══ DATA FOR REVIEW

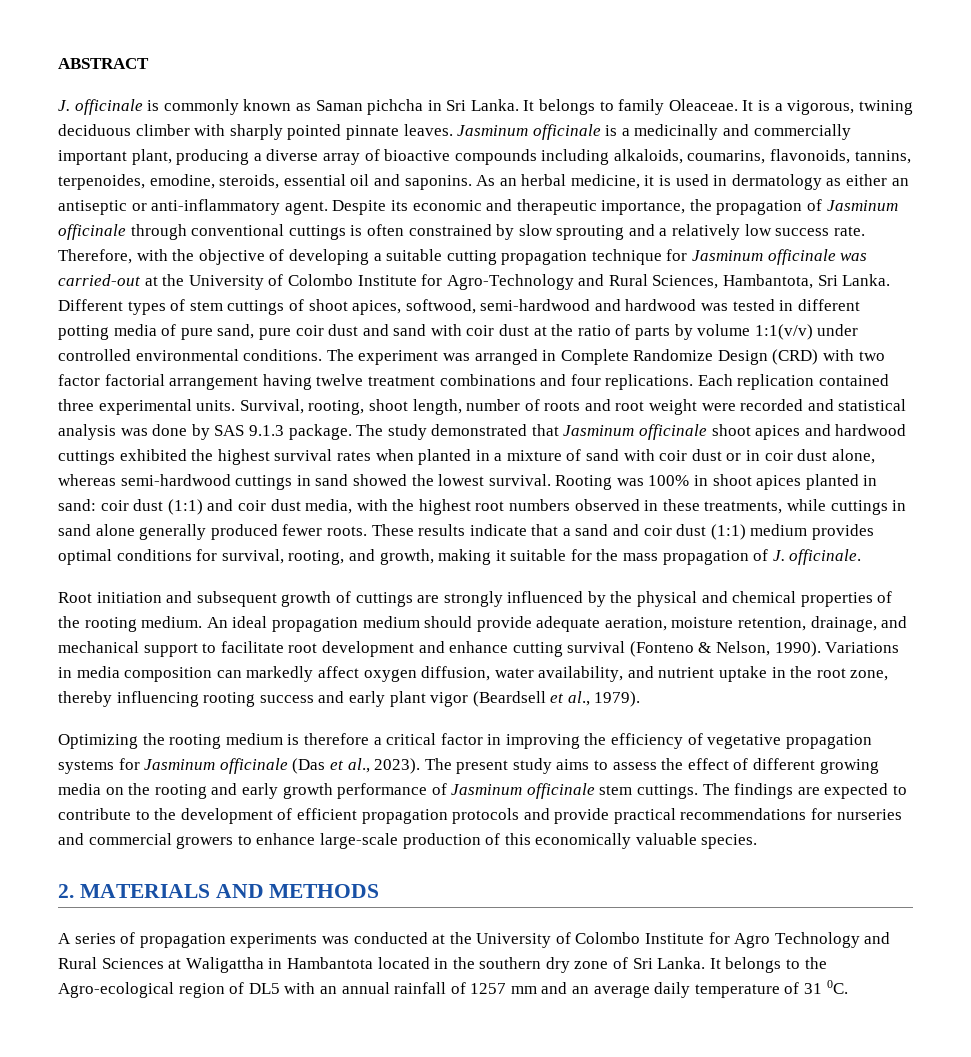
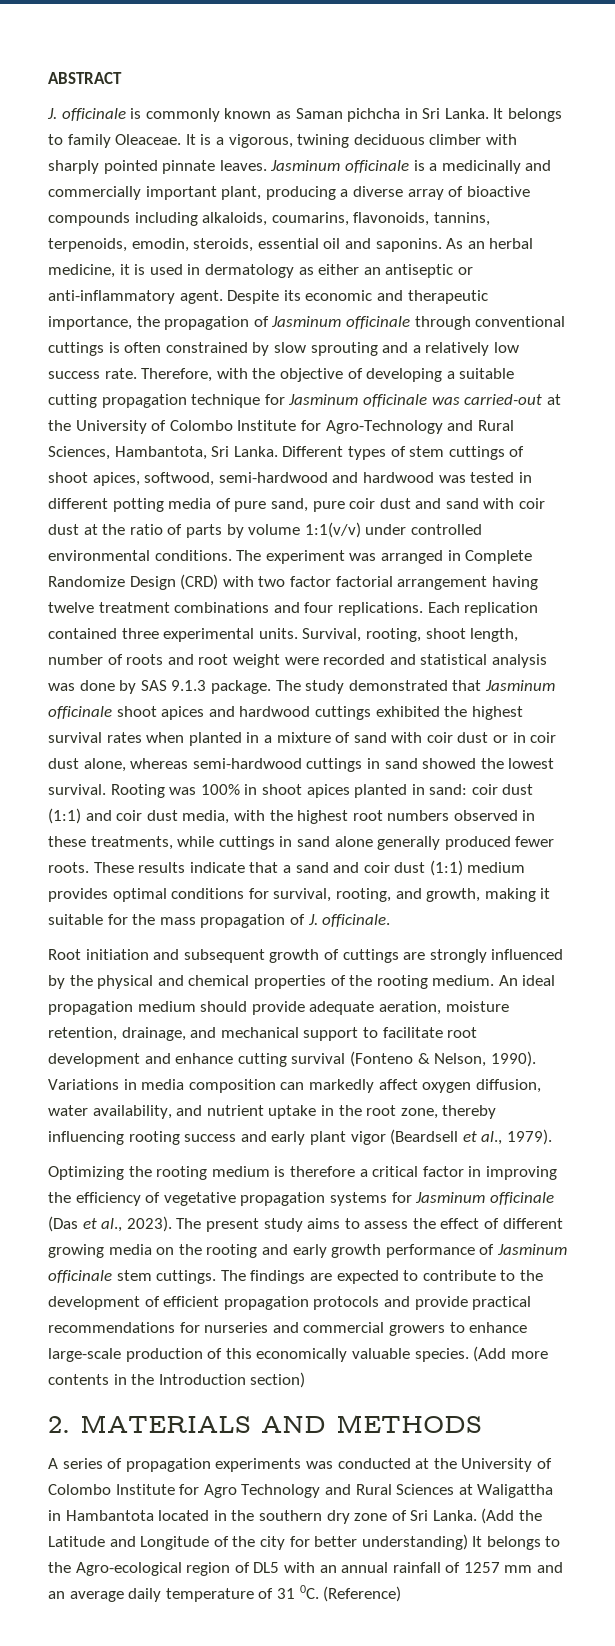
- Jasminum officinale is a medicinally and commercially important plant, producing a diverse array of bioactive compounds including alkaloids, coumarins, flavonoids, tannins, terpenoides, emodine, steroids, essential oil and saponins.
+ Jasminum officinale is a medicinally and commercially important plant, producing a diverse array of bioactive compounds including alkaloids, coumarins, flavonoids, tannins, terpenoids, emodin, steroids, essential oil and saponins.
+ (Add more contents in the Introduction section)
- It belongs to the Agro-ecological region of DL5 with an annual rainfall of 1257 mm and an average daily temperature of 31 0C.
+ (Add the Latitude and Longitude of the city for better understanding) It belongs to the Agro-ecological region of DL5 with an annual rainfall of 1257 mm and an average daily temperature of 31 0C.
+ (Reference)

════

Respond with the lines above, from the one that holds "emodin, steroids, essential oil and saponins." to the end of the listing, each repeated exactly, and with no other material.

▶ [EXERCISE RESPONSE]
+ Jasminum officinale is a medicinally and commercially important plant, producing a diverse array of bioactive compounds including alkaloids, coumarins, flavonoids, tannins, terpenoids, emodin, steroids, essential oil and saponins.
+ (Add more contents in the Introduction section)
- It belongs to the Agro-ecological region of DL5 with an annual rainfall of 1257 mm and an average daily temperature of 31 0C.
+ (Add the Latitude and Longitude of the city for better understanding) It belongs to the Agro-ecological region of DL5 with an annual rainfall of 1257 mm and an average daily temperature of 31 0C.
+ (Reference)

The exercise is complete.